Qualified identifiers opinion
Isaac Dupree
isaacdupree at charter.net
Sat Aug 18 07:00:10 EDT 2007
Christian Maeder wrote:
| 3. I'm against qualified identifiers, with the unqualified part being a
| keyword like "Foo.where". (The choice of qualification should be left to
| the user, usually one is not forced to used qualified names.)
Okay, here's a thought experiment... one may follow along, and agree or
not as one likes (I'm not sure how much I agree with it myself, though
it might be an interesting way to structure a compiler)
> {-# LANGUAGE ForeignFunctionInterface #-}
> module Foo where
Suppose all modules have an implicit, unavoidable
> import ":SpecialSyntax" (module, where, let, [], -- ...

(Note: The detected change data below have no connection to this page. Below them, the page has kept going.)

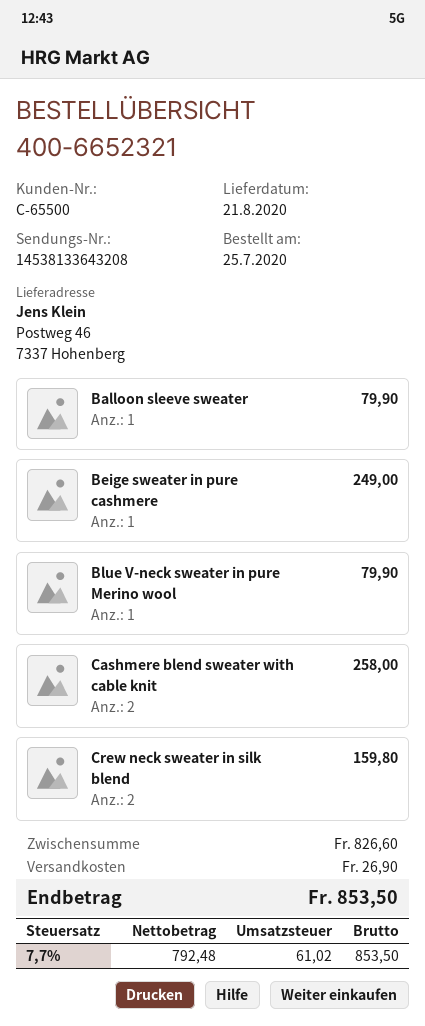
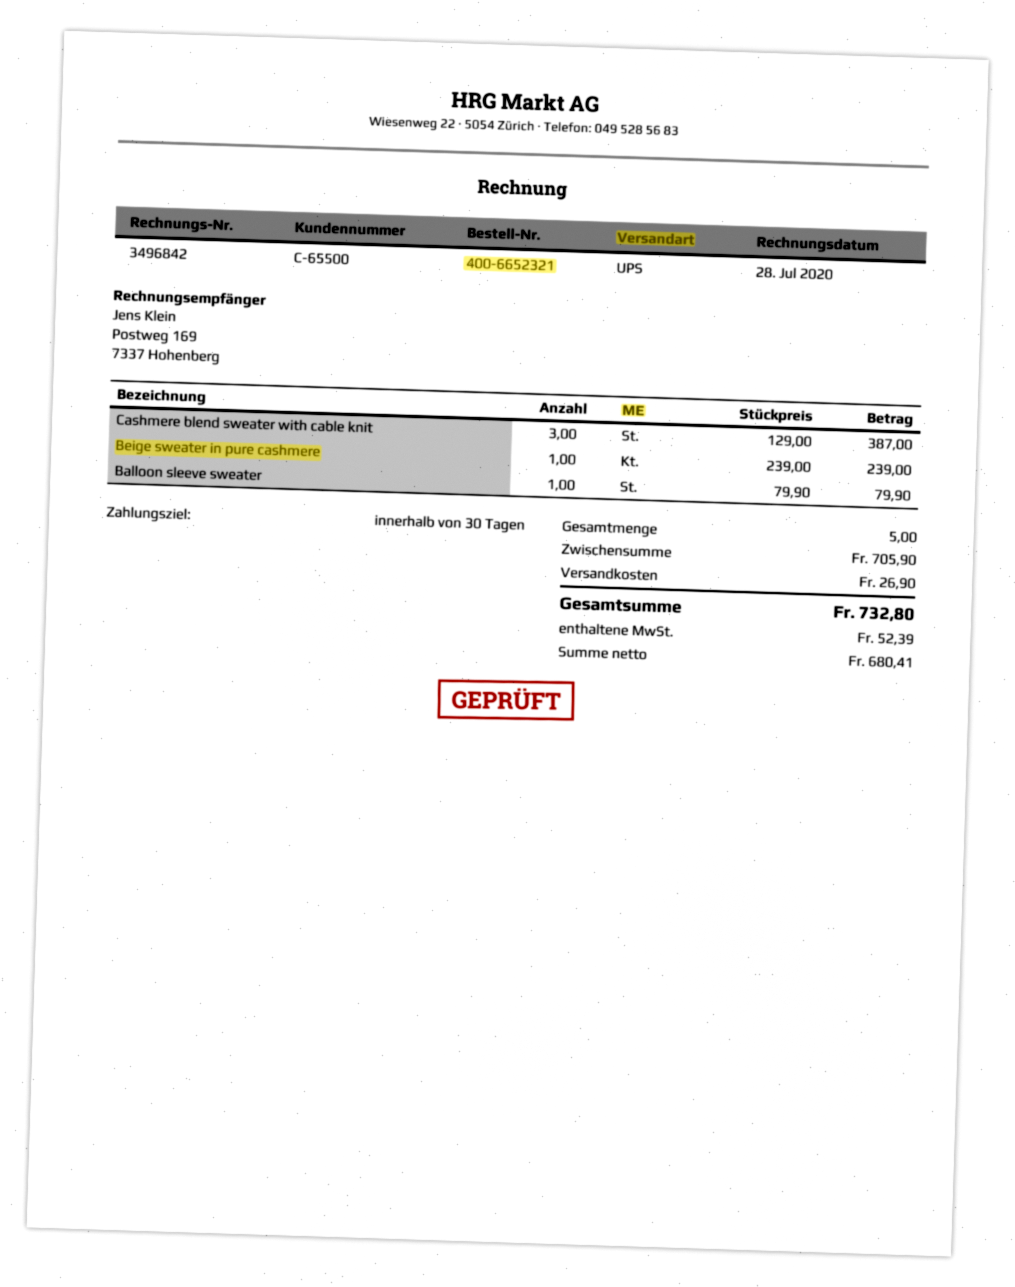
Beige sweater in pure cashmere: 1 for 249.00 -> 1 for 239.00
Blue V-neck sweater in pure Merino wool: 1 for 79.90 -> none
Cashmere blend sweater with cable knit: 2 for 258.00 -> 3 for 387.00
Crew neck sweater in silk blend: 2 for 159.80 -> none
subtotal: 826.60 -> 705.90
net: 792.48 -> 680.41
tax: 61.02 -> 52.39
total: 853.50 -> 732.80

> , foreign --because that extension is enabled
> )
Now let's import some imaginary already-existing modules that use "keywords"
> import A (foreign)
> import B (mdo)
This turns up a problem already: explicitly naming things in an import
or export list might not work unambiguously, because keywords are
sometimes used to mean special things there. Going on... maybe we
imported the whole modules.
According to standard Haskell import rules, there is no conflict until
the ambiguous word is used.
Either "f" here works fine, because ":SpecialSyntax" in this module did
not import "mdo":
> f = mdo
> f = B.mdo
Whereas the possibilities with "foreign"...
> g = foreign --error, ambiguous!!!!
> foreign import ccall ........ --error, ambiguous!!!!

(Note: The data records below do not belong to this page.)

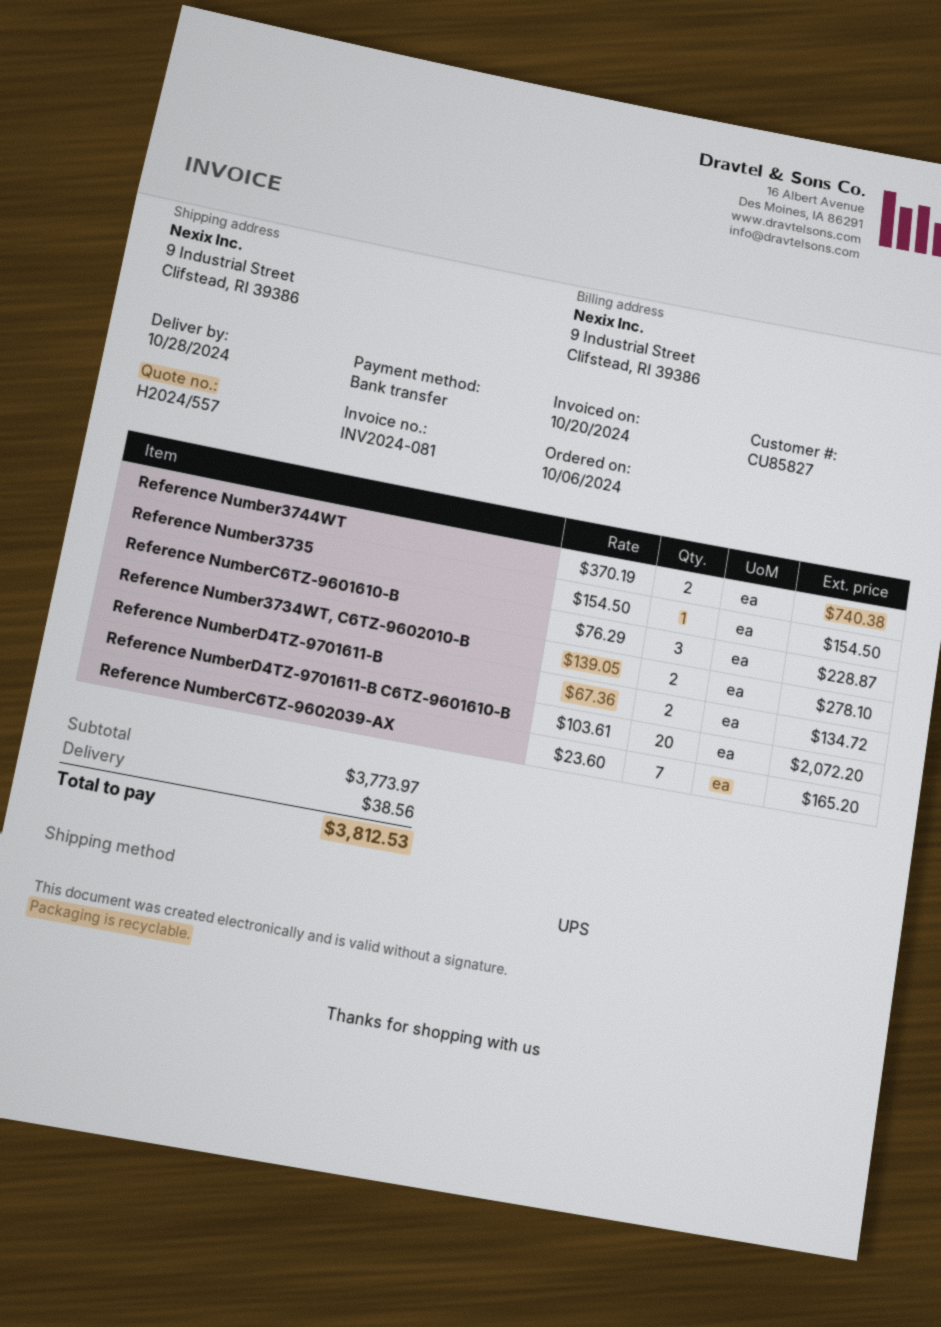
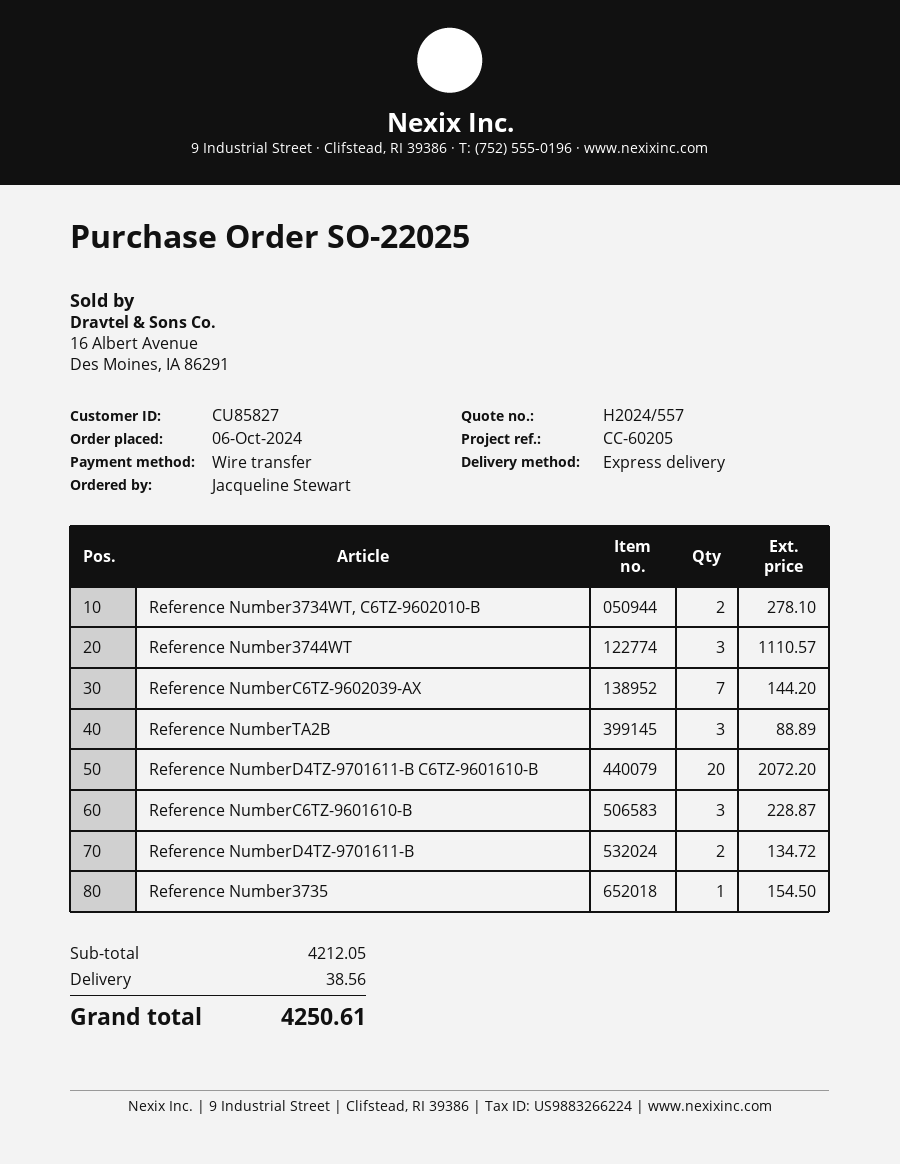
shipping method: UPS -> express
Reference Number3744WT: 2 for 740.38 -> 3 for 1110.57
Reference NumberC6TZ-9602039-AX: 7 for 165.20 -> 7 for 144.20
Reference NumberTA2B: none -> 3 for 88.89
subtotal: 3773.97 -> 4212.05
total: 3812.53 -> 4250.61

> g = A.foreign --okay, unambiguous
> ":SpecialSyntax".foreign import ccall .... -- can't write in Haskell!
Now, if we want to avoid the understandably undesirable matter of
imports interfering with keywords (after all, keywords can appear before
the import list is finished, such as "module" "where" and "import"), we
could tweak the import-conflict rules for this special case. In this
module where "foreign" is imported from ":SpecialSyntax", the mere
phrase "import A" could raise an error, as if all imported syntax were
used (unqualified, as always) in the module. Whereas, "import qualified
A" would not. (and what about "import A hiding ..."?)

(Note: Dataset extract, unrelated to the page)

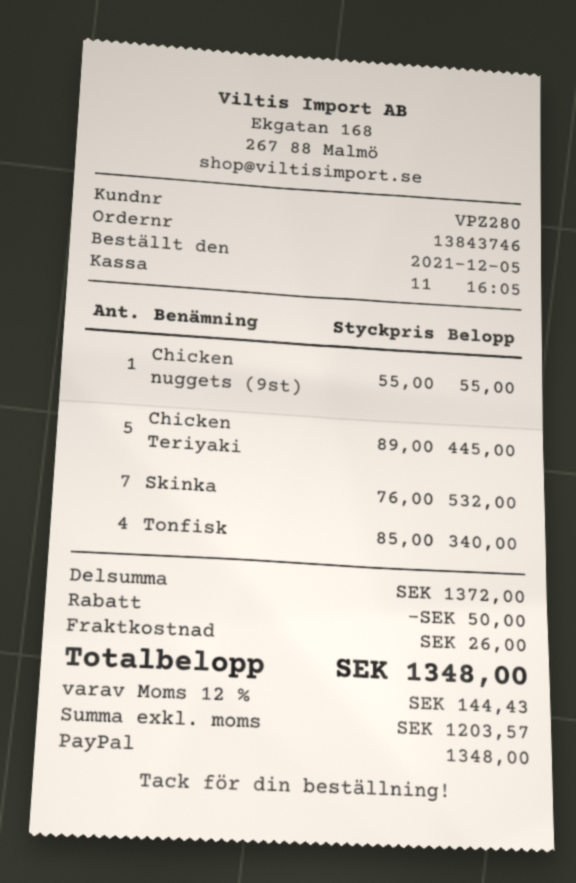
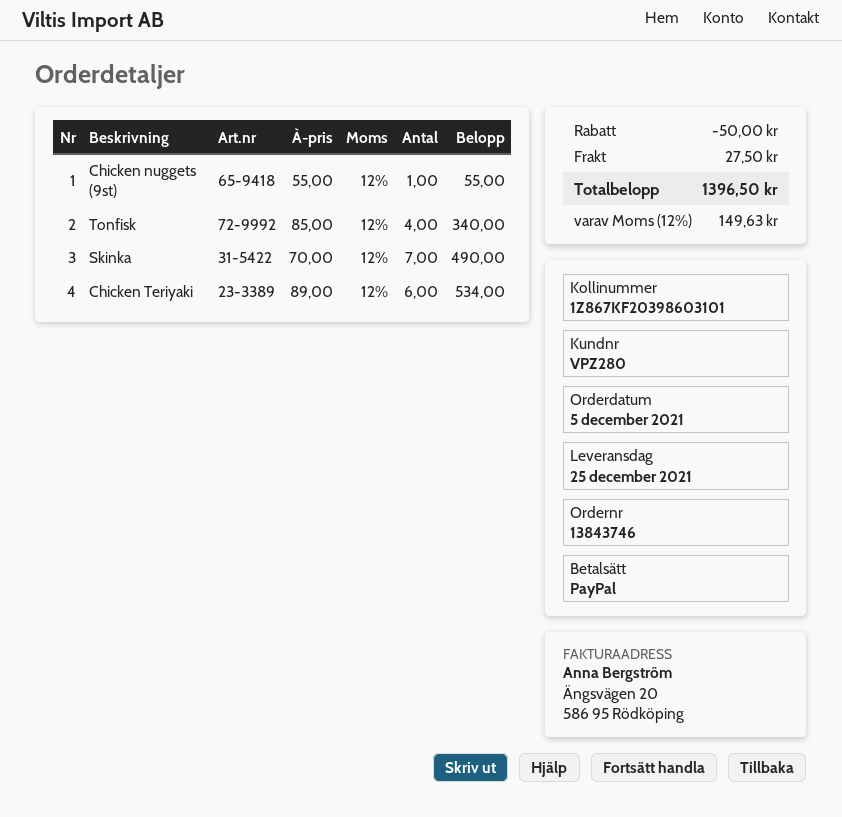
Chicken Teriyaki: 5 x 89.00 = 445.00 -> 6 x 89.00 = 534.00
Skinka: 7 x 76.00 = 532.00 -> 7 x 70.00 = 490.00
shipping: 26.00 -> 27.50
tax: 12% = 144.43 -> 12% = 149.63
total: 1348.00 -> 1396.50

By the way, we are lucky that pragmas have their own namespace {-# NAME
arguments #-}. But as I mentioned, we lack a namespace for extensions
that have a semantic impact on the annotated code. Certain
preprocessors invent things like {-! !-} ... or add template-haskell
syntax, or some arbitrary other keywords syntax like "proc...do"... or
even steal large portions of existing comment syntax (Haddock, which
isn't even a semantic impact on the code!)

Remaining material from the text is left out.